About the Azure Data Lake Storage Gen2 collector

Use this collector to directly harvest metadata on Azure Data Lake Storage Gen2 storage accounts, containers, and files from your Azure Data Lake Storage Gen 2 instance or Azure Blob Storage instance.

Important

The Azure Data Lake Storage Gen2 collector can be run in the Cloud or on-premise using Docker or Jar files.

Note

The latest version of the Collector is 2.252. To view the release notes for this version and all previous versions, please go here.

Authentication supported

Authenticate to Azure Data Lake Storage Gen 2 using Service principal.

What is cataloged

The collector catalogs the following information from Azure Data Lake Storage Gen 2.

Table 1.

Object

Information collected

Storage Account

Name, Description, Last Modified, Resource Group name, Region Name, Creation Time, Subscription ID, Account Status, Account Kind, Access Control, Access Tier, Provisioning State, Tags

Container

Name, Description, Server, Last Modified, Metadata, Subscription ID, Entity Tag, Public Access, Access Control

Blob

Name, Description, File URL, File Path, Blob Type, Content Length, Creation Time, Last Modified, Metadata, Subscription ID, Entity Tag, Access Control



Relationships between objects

By default, the data.world catalog will include catalog pages for the resource types below.
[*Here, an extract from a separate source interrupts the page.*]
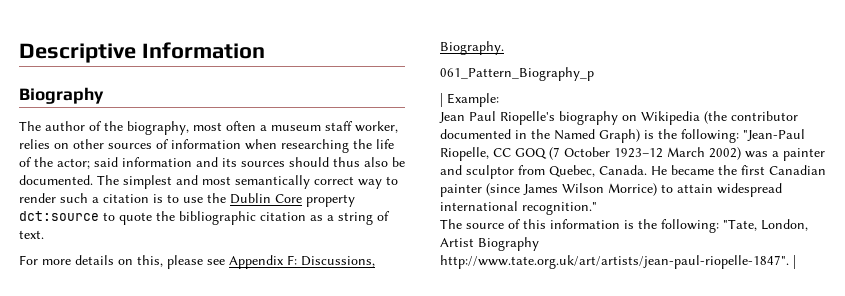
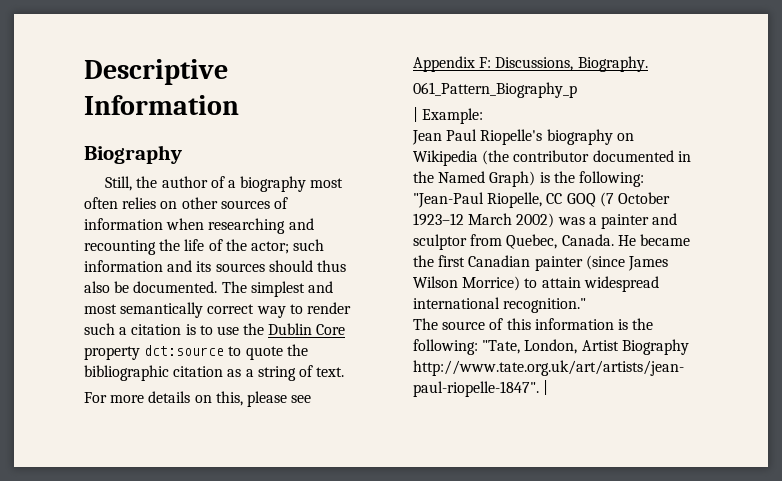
[19,121,398,135] The author of the biography, most often a museum staff worker, -> [105,176,344,192] [84,197,118,209] Still, the author of a biography most often
(349, 146) none -> [288,218,314,230] [84,240,156,255] and recounting
[94,157,118,167] said -> [293,239,325,251] such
Each catalog page will have a relationship to other related resource types. Note that the catalog presentation and relationships are fully configurable, so these will list the default configuration.

Table 2.

Resource page

Relationship

Storage Account

  • Relationship to Containers contained within Storage Account

Container

  • Relationship to Blobs contained within Container

  • Relationship to Storage Account containing Container

Blob

  • Relationship to Container containing Blob



Important things to note about maximum resource limits

  • By default the collector harvests metadata from Azure Data Lake Storage Gen 2 with up to 10,000 objects in each Storage Account. If your Azure Data Lake Storage Gen 2 has more than 10,000 objects in a given Storage Account, you must set the --max-resource-limit parameter to what you want. The max value can be set to 10 million. If the contents of a Storage Account cross this maximum limit, the Storage Account is skipped and a warning message is logged for the Storage Account.